The Institute of Medicine (IOM) has highlighted patient safety as an urgent health care quality problem,1,2 estimating that 44 000 to 98 000 Americans die annually from preventable medical errors,1,3 and more recent estimates are even higher.4 Safety concerns within clinical oncology are at least as complex as they are in other fields. Herein, we apply concepts from Normal Accident Theory (NAT),5 a framework for analyzing failure potential within and between systems, to the practice of clinical oncology with the goal of identifying areas of safety concern. Specifically, we analyze linear vs interactive complexity and tight vs loose coupling to identify areas for potential safety improvement. In addition, we demonstrate how we have already applied the findings of these analyses to improve safety in clinical oncology practice at the University of North Carolina (UNC).
The medication error rate in the outpatient chemotherapy setting has been reported to be approximately 3% to 19%,6,7 depending on the specific practice setting. In a survey of adult outpatients receiving chemotherapy, 42 (22%) of 193 believed that they had experienced unsafe care.8 A survey of 1013 health care professionals from 9 oncology departments in Switzerland9 reported that 54% observed their colleagues making potentially harmful errors. Seventy percent reported sometimes remaining silent about safety concerns, and 37% reported remaining silent when they could have helped prevent an incident. The same research group10 surveyed patients and found that 16% reported experiencing an error in their care, and 11% were very concerned about the errors.10
Radiotherapy-associated errors were noted to occur in about 1% to 4% of patient treatments in single-institution reports, with most errors being not clinically serious.11 Registry data note a much lower error rate (about 1 to 4 in 10 000) because only a small fraction of errors cross the threshold triggering reporting.11 In a survey of radiation therapists, 16% reported being personally reprimanded for raising concerns about safety.12
These data are concerning both for the prevalence of safety issues and the apparent “suppression” of reporting them. National professional societies have recognized these issues, published white papers to describe best practices, and hold annual safety meetings. For example, the American Society of Clinical Oncology/Oncology Nursing Society has guidelines for chemotherapy administration and convenes a yearly Quality Care Symposium,13 and the American Society of Therapeutic Radiation Oncology and the American Association of Physicists in Medicine have published numerous quality and safety reports14- 18 and have held several safety-focused meetings.
We applaud these efforts and support continued initiatives aimed at improving patient safety.

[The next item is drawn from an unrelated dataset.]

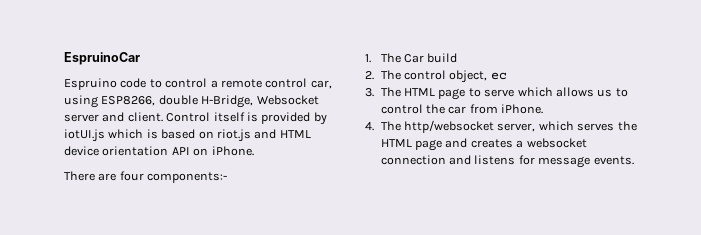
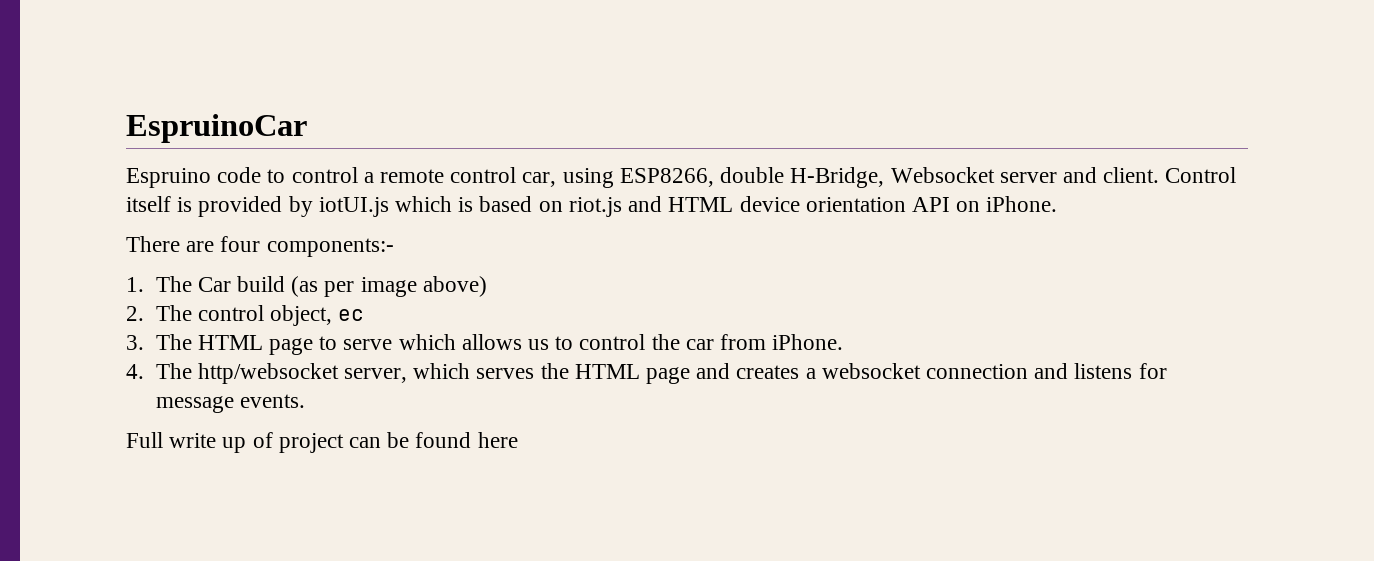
(458, 58) none -> [291,276,487,297] (as per image above)
(634, 160) none -> [126,432,518,453] // Full write up of project can be found here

However, we strongly believe that major gains in safety will require broad adoption of concepts from NAT.5
Normal Accident Theory (NAT), a framework for analyzing failure potential within and between systems, can be successfully applied to clinical oncology to better understand system performance and improve patient safety.
Many processes in clinical oncology are, in NAT terms, interactively complex and tightly coupled, a combination that inevitably results in errors leading to patient harm.

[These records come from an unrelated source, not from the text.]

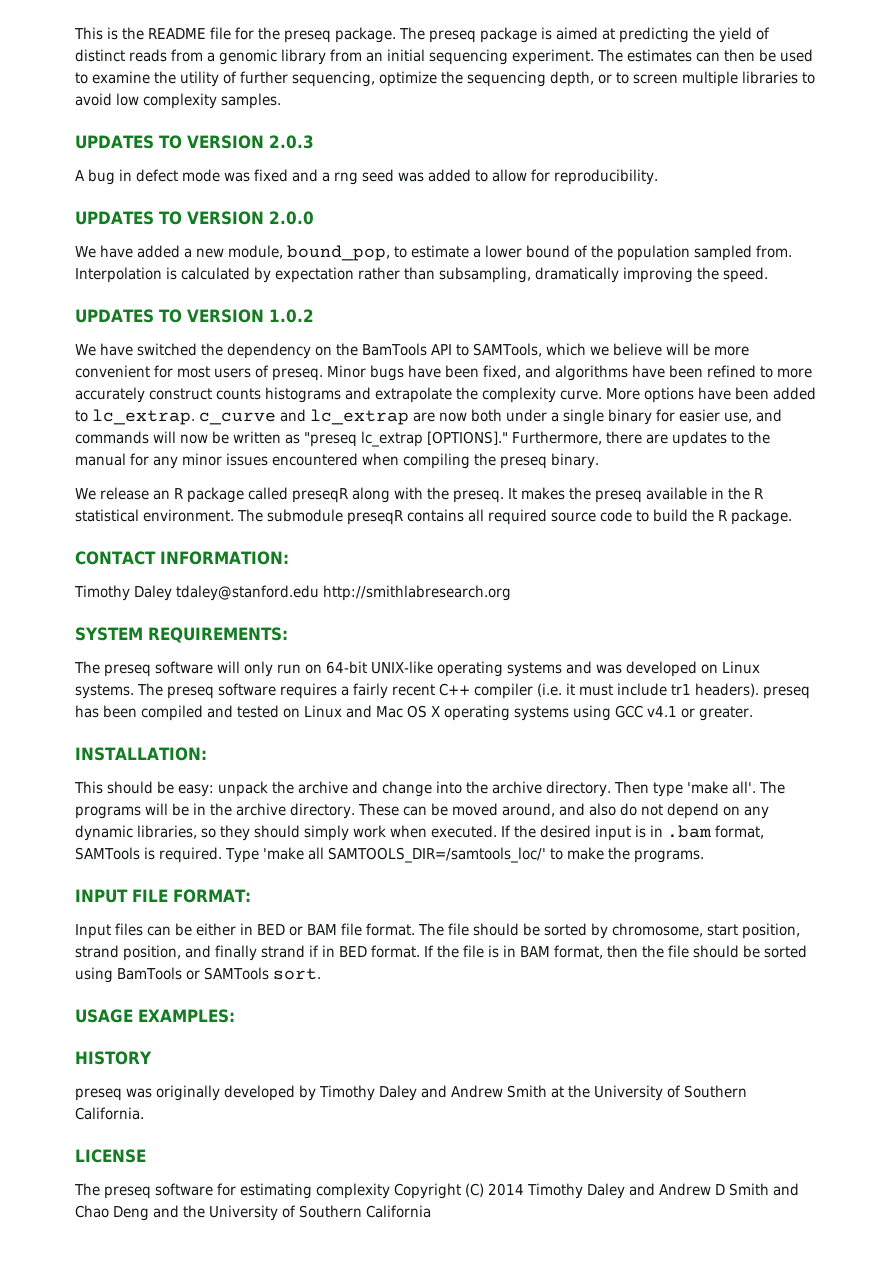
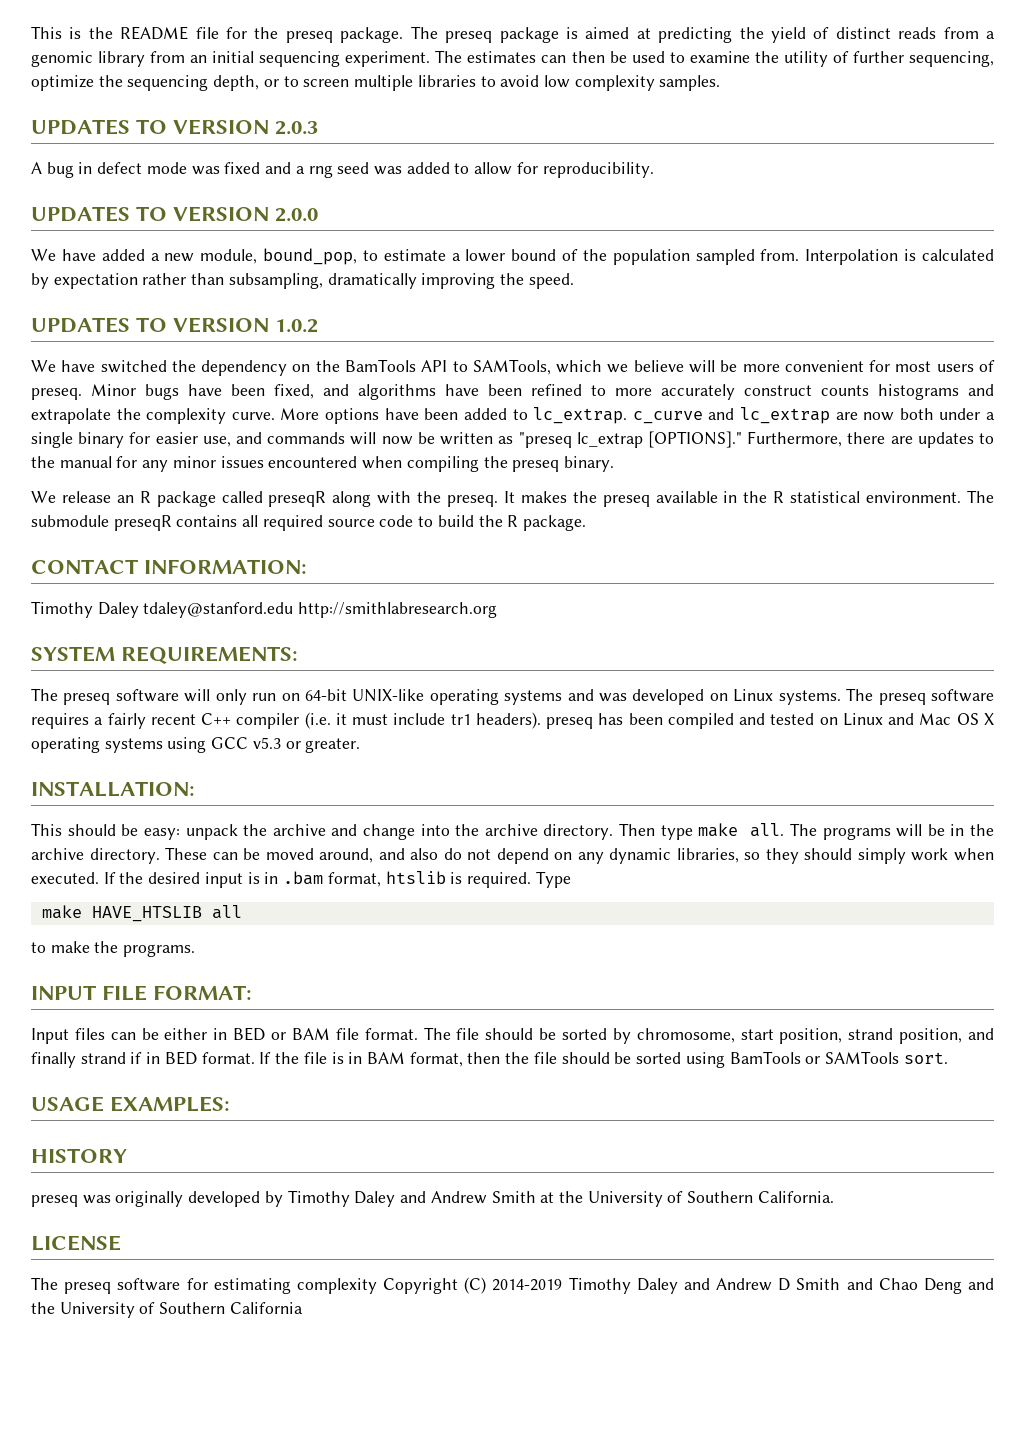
[647,706,677,717] v4.1 -> [252,737,281,749] v5.3
[686,781,756,794] 'make all'. -> [698,823,785,837] make all.
[75,847,140,860] SAMTools -> [385,871,446,884] htslib
[262,847,546,863] 'make all SAMTOOLS_DIR=/samtools_loc/' -> [41,905,242,922] // make HAVE_HTSLIB all //
[488,1183,524,1196] 2014 -> [492,1279,563,1291] 2014-2019

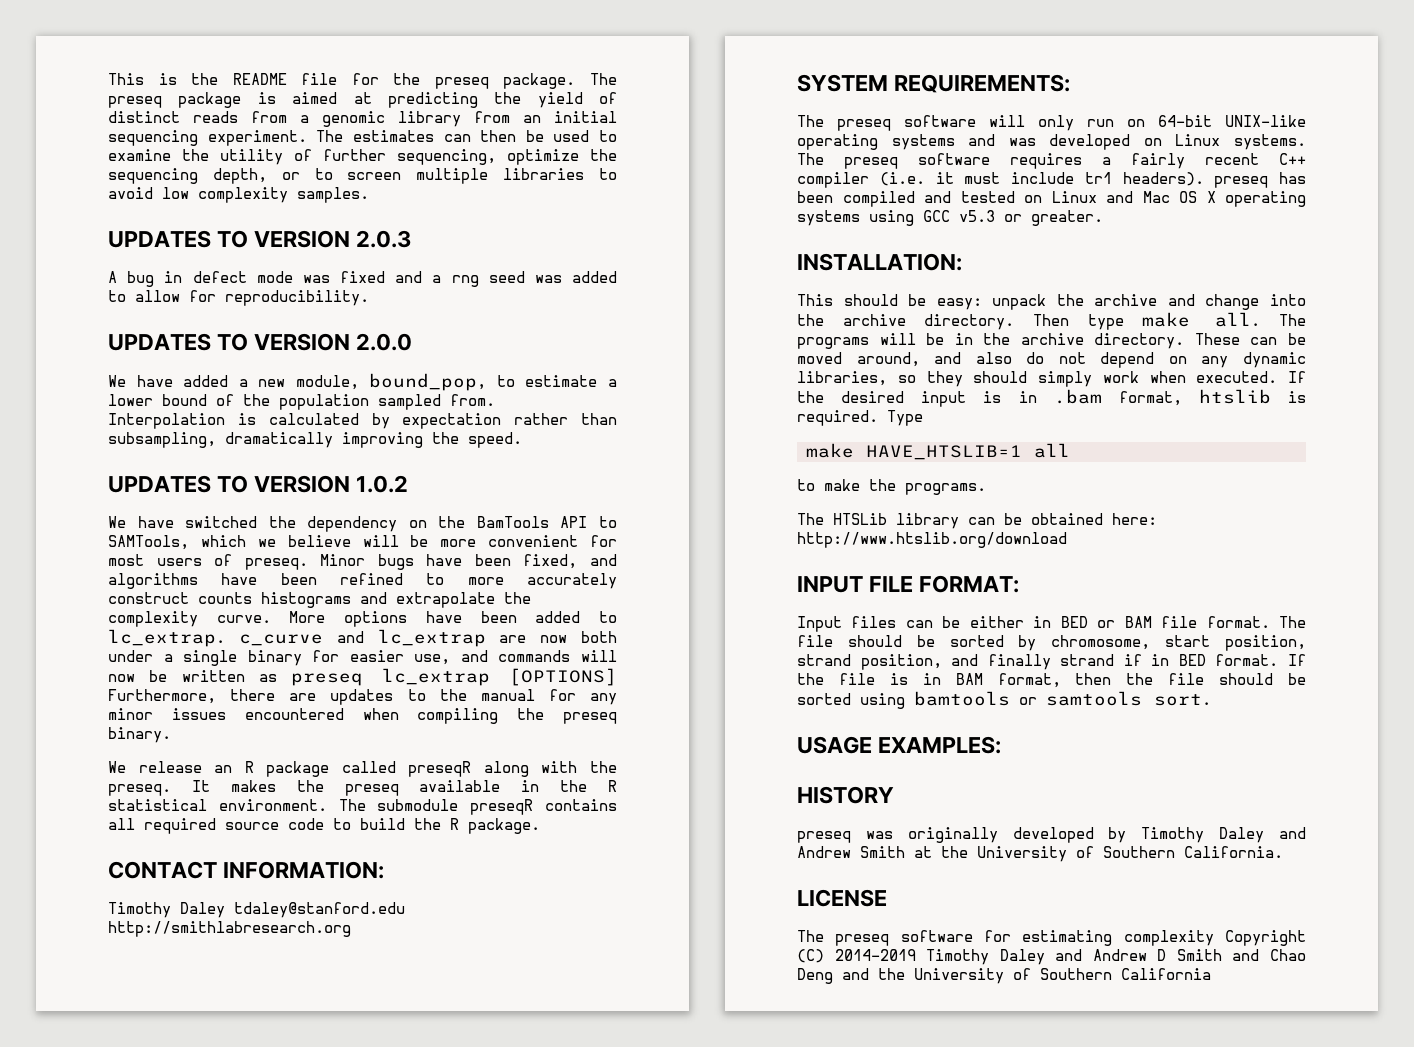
[518,431,742,448] "preseq lc_extrap [OPTIONS]." -> [291,668,617,686] preseq lc_extrap [OPTIONS]
[91,906,202,922] HAVE_HTSLIB -> [866,445,1022,460] HAVE_HTSLIB=1
(196, 950) none -> [797,513,1157,529] [797,532,1067,548] // The HTSLib library can be obtained here: http://www.htslib.org/download
[729,1051,899,1064] BamTools or SAMTools -> [914,691,1142,706] bamtools or samtools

Safety initiatives should be designed to reduce complexity and coupling of clinical oncology processes.
Strategies of automation, forcing functions (ie, hard stops), standardization, and monitoring of system performance (incident learning systems, peer review) can reduce complexity and coupling.
The practice of clinical oncology may never be error free; a global strategy to promote patient safety is to develop safety mindfulness among clinical oncology health care workers.
Substantial work in non–health care settings has been performed to better understand the causes of errors and investigate potential mitigation strategies. One of the nation’s leading theorists in the area of safety, Dr Charles Perrow,5 has developed NAT, a framework for analyzing failure potential within and between systems. He argues that errors in systems occur often and are indeed expected as part of normal operations. He categorizes systems based on how these errors propagate and interact within the larger system. Systems in which failures propagate and interact predictably are considered linear, and those in which failures behave unpredictably are interactively complex.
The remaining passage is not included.